Just off the main road heading north—about 95 miles outside of Medina—are the remains of Khaybar, a striking oasis that is home to the "Masada of Arabia." At the summit of what is still known as the "Mountain of the Jews" is the Jewish fortress of Qamos. Essentially forgotten by Jews today, this ancient center of Jewish life is remembered throughout the Muslim world, and particularly by Shia, as the scene of a pivotal battle in early Islamic history.


Khaybar was divided into three districts—Nataah, Shaq, and Katibah—each of which contained several villages and citadels, often perched on the high ground overlooking the extensive date palm groves, corn fields, and other crops below1. The region's volcanic soil and moderate climate made it well-suited for agriculture2. In addition to cultivation, the residents were accomplished traders, metal workers, and silk garment producers. These highly prized skills enabled Khaybar to thrive and amass great wealth, especially in comparison to the other communities of the Hijaz.

   حصون اليهود في خيبر2

However, these assets proved to be a liability in the tumultuous political environment of 7th century Arabia. According to traditional Islamic sources, in 628, the Prophet Muhammad concluded a peace agreement with Mecca's Quraysh tribe at Hudaibiyah, thus giving him a freehand to consolidate power before the inevitable final assault on Mecca. With Medina's security assured by the treaty, the Prophet turned his attention to a prior dispute dating to 625 with the Banu Nadir, a Jewish tribe he had expelled from Medina. They had subsequently sought refuge with their northern co-religionists3.

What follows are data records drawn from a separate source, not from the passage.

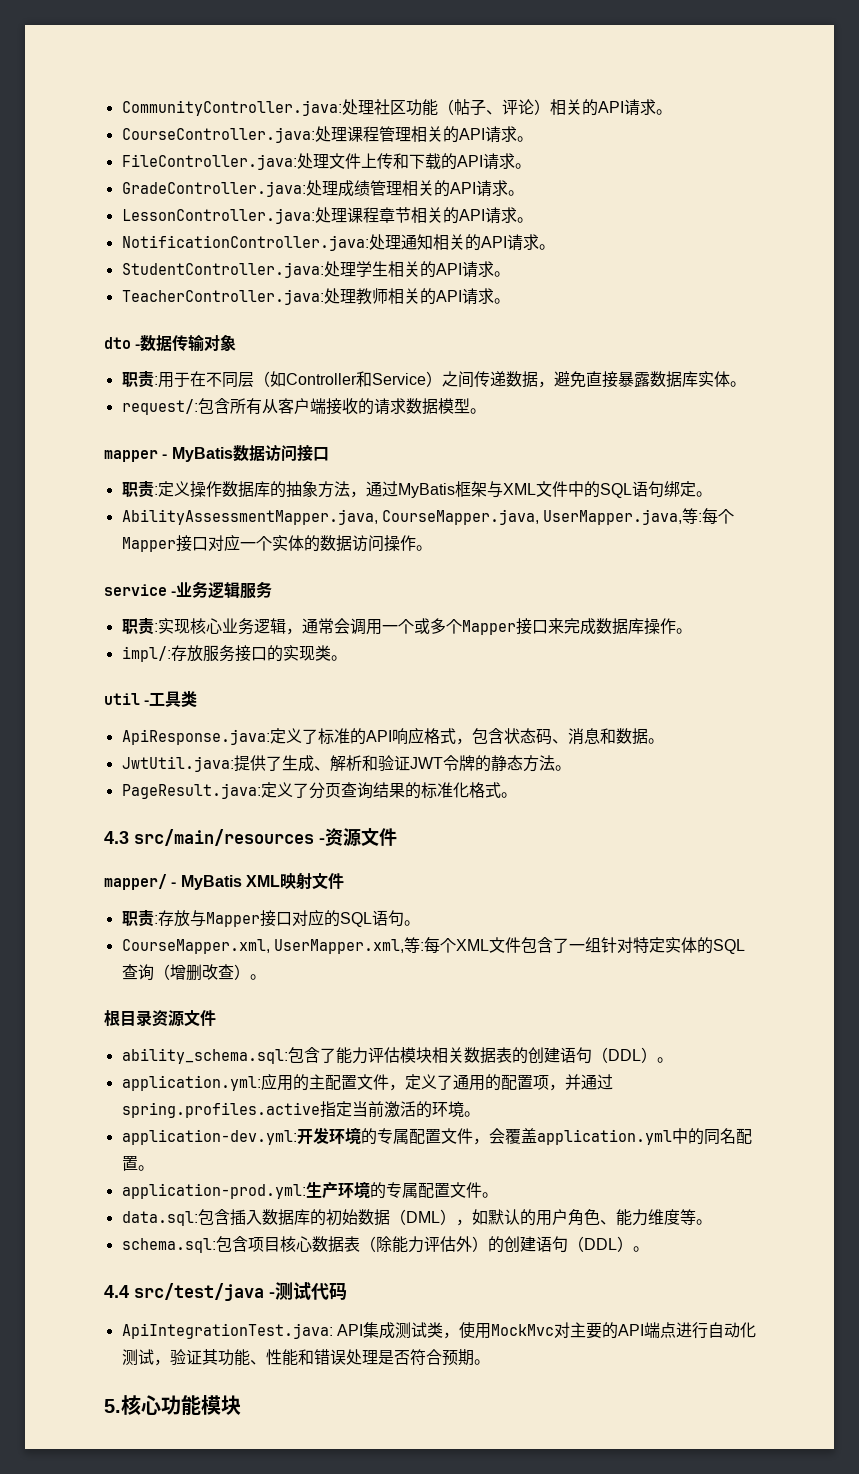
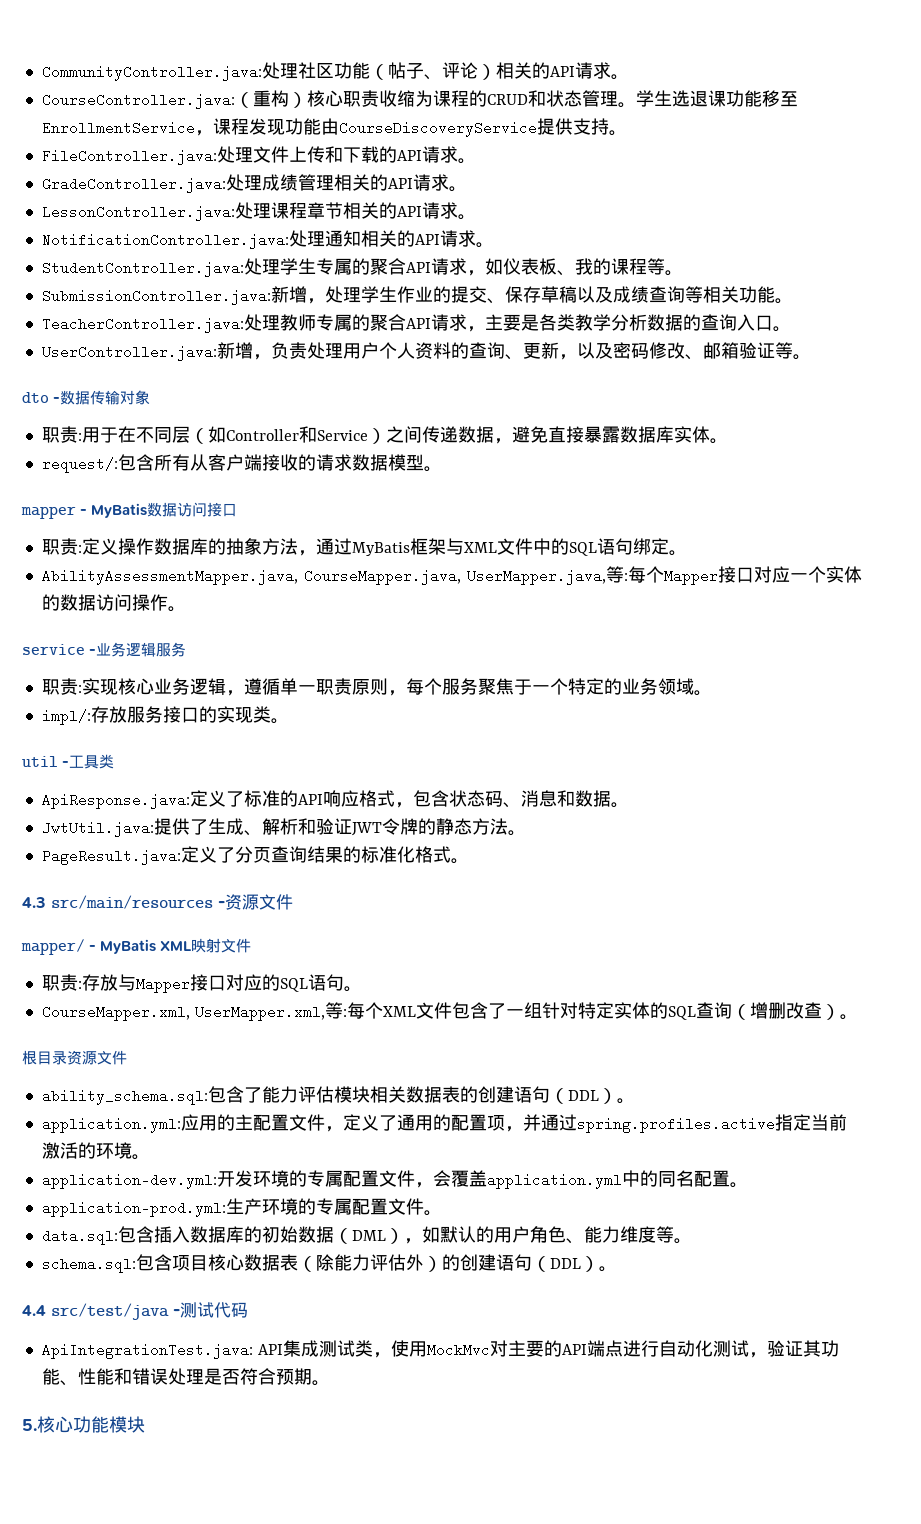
- CourseController.java:处理课程管理相关的API请求。
+ CourseController.java:（重构）核心职责收缩为课程的CRUD和状态管理。学生选退课功能移至EnrollmentService，课程发现功能由CourseDiscoveryService提供支持。
- StudentController.java:处理学生相关的API请求。
- TeacherController.java:处理教师相关的API请求。
+ StudentController.java:处理学生专属的聚合API请求，如仪表板、我的课程等。
+ SubmissionController.java:新增，处理学生作业的提交、保存草稿以及成绩查询等相关功能。
+ TeacherController.java:处理教师专属的聚合API请求，主要是各类教学分析数据的查询入口。
+ UserController.java:新增，负责处理用户个人资料的查询、更新，以及密码修改、邮箱验证等。
- 职责:实现核心业务逻辑，通常会调用一个或多个Mapper接口来完成数据库操作。
+ 职责:实现核心业务逻辑，遵循单一职责原则，每个服务聚焦于一个特定的业务领域。

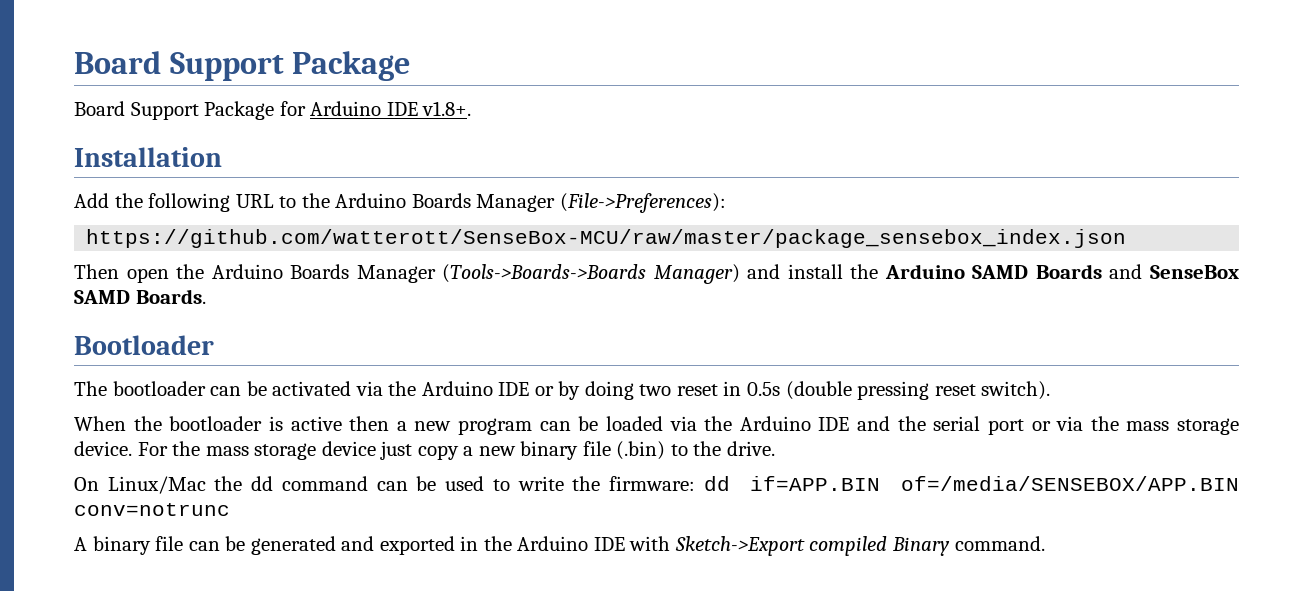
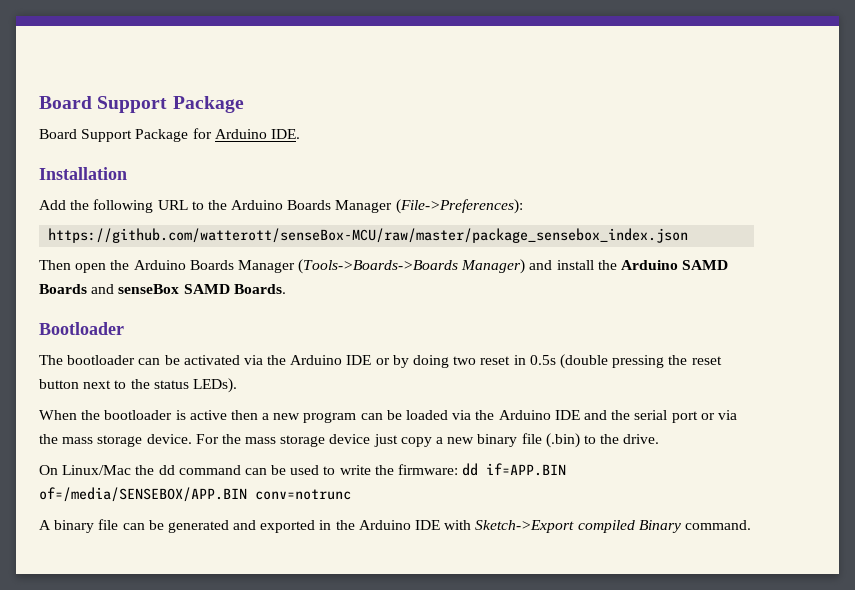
- Board Support Package for Arduino IDE v1.8+.
+ Board Support Package for Arduino IDE.
- https://github.com/watterott/SenseBox-MCU/raw/master/package_sensebox_index.json
+ https://github.com/watterott/senseBox-MCU/raw/master/package_sensebox_index.json
- Then open the Arduino Boards Manager (Tools->Boards->Boards Manager) and install the Arduino SAMD Boards and SenseBox SAMD Boards.
+ Then open the Arduino Boards Manager (Tools->Boards->Boards Manager) and install the Arduino SAMD Boards and senseBox SAMD Boards.
- The bootloader can be activated via the Arduino IDE or by doing two reset in 0.5s (double pressing reset switch).
+ The bootloader can be activated via the Arduino IDE or by doing two reset in 0.5s (double pressing the reset button next to the status LEDs).

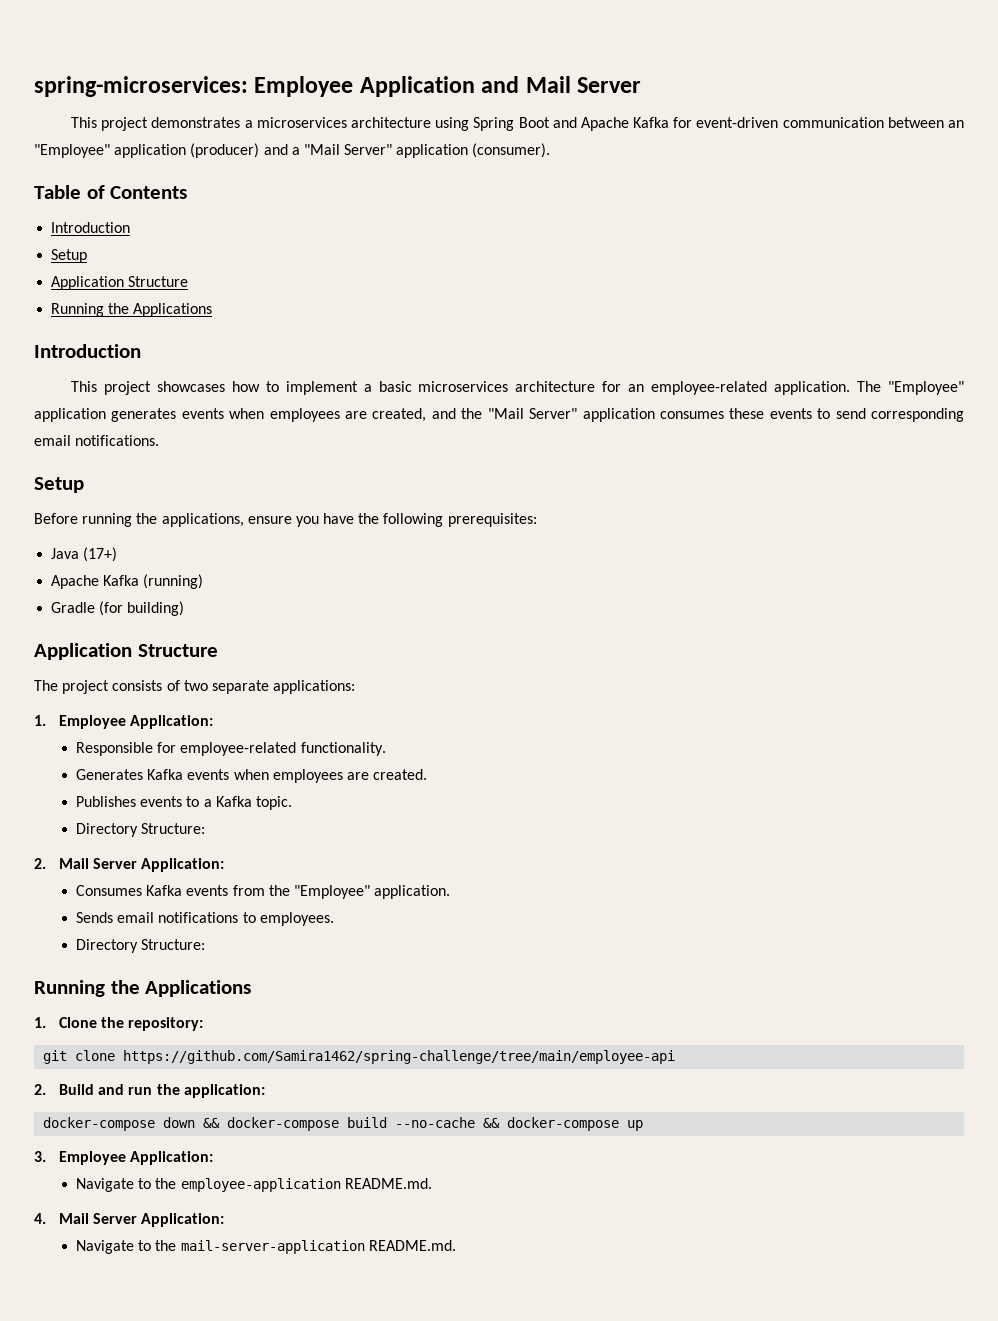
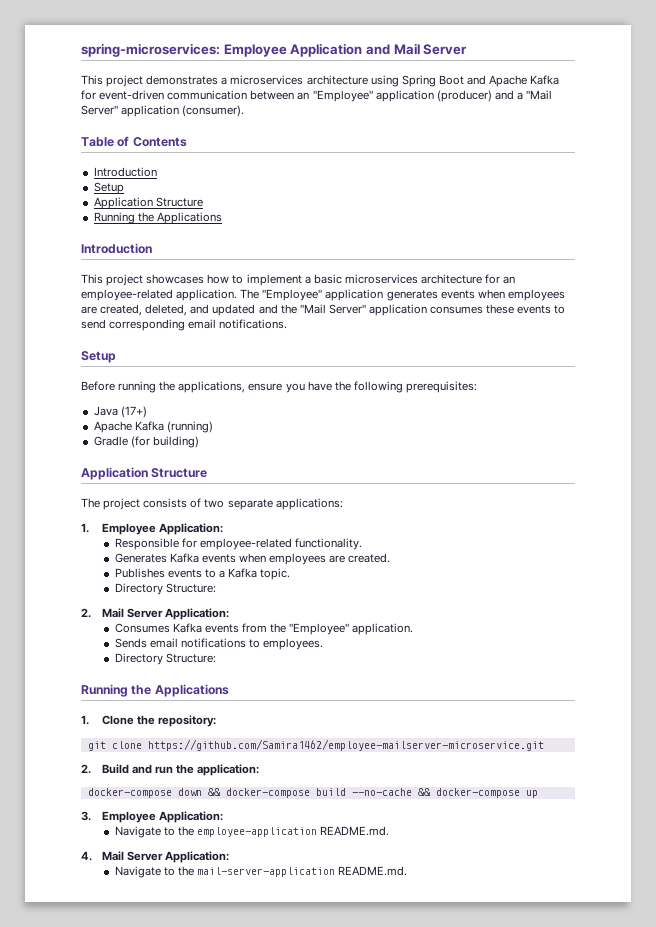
- The "Employee" application generates events when employees are created, and the "Mail Server" application consumes these events to send corresponding email notifications.
+ The "Employee" application generates events when employees are created, deleted, and updated and the "Mail Server" application consumes these events to send corresponding email notifications.
- git clone https://github.com/Samira1462/spring-challenge/tree/main/employee-api
+ git clone https://github.com/Samira1462/employee-mailserver-microservice.git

Sixteen-hundred soldiers and one to two hundred cavalry marched on Khaybar under the Prophet's colors. Due to their rapid and strategic approach—Khaybar was cut off from its allies—the inhabitants were unprepared for the attack. While several villages and fortifications fell fairly quickly after being besieged, these defeats bought enough time for a proper defense to be mounted at those places the Jews still held. At Katibah, for example, some of the Jewish defenders arrayed themselves in the open before the Prophet's army, the imposing citadel of Qamos at their backs.

The hubris of Khaybar's leaders, who had thought their fortifications were impregnable, and Ali's battlefield heroics contributed to a decisive defeat for the Jewish resistance. Qamos surrendered, as did the last hold-outs not long thereafter. The terms of surrender allowed the Jews the option to flee without their property, or to stay and retain at least their land, provided that half of its yearly yield was paid in taxes. The latter became known in Shari'a law as jizyah, the special tax (though, usually at a lower rate) thereafter required of all non-Muslims in Islamic countries. The immediate aftermath of the conquest saw the uncovering of hidden treasurers, and, following her husband's murder, the beautiful Jewess Safiya was taken by the Prophet as a wife.

Jews continued to live in Khaybar even after formal expulsion in 642, but it never regained its former splendor. Khaybar's refugees are said to have settled primarily in Kufa (in Iraq), Jericho, and in the case of the Muhamara clan, Tiberias.4 The ruins of Khaybar are preserved as an antiquities site by the Kingdom of Saudi Arabia. While barbwire prevents access to the heights, the cemetery and other low-lying areas are accessible.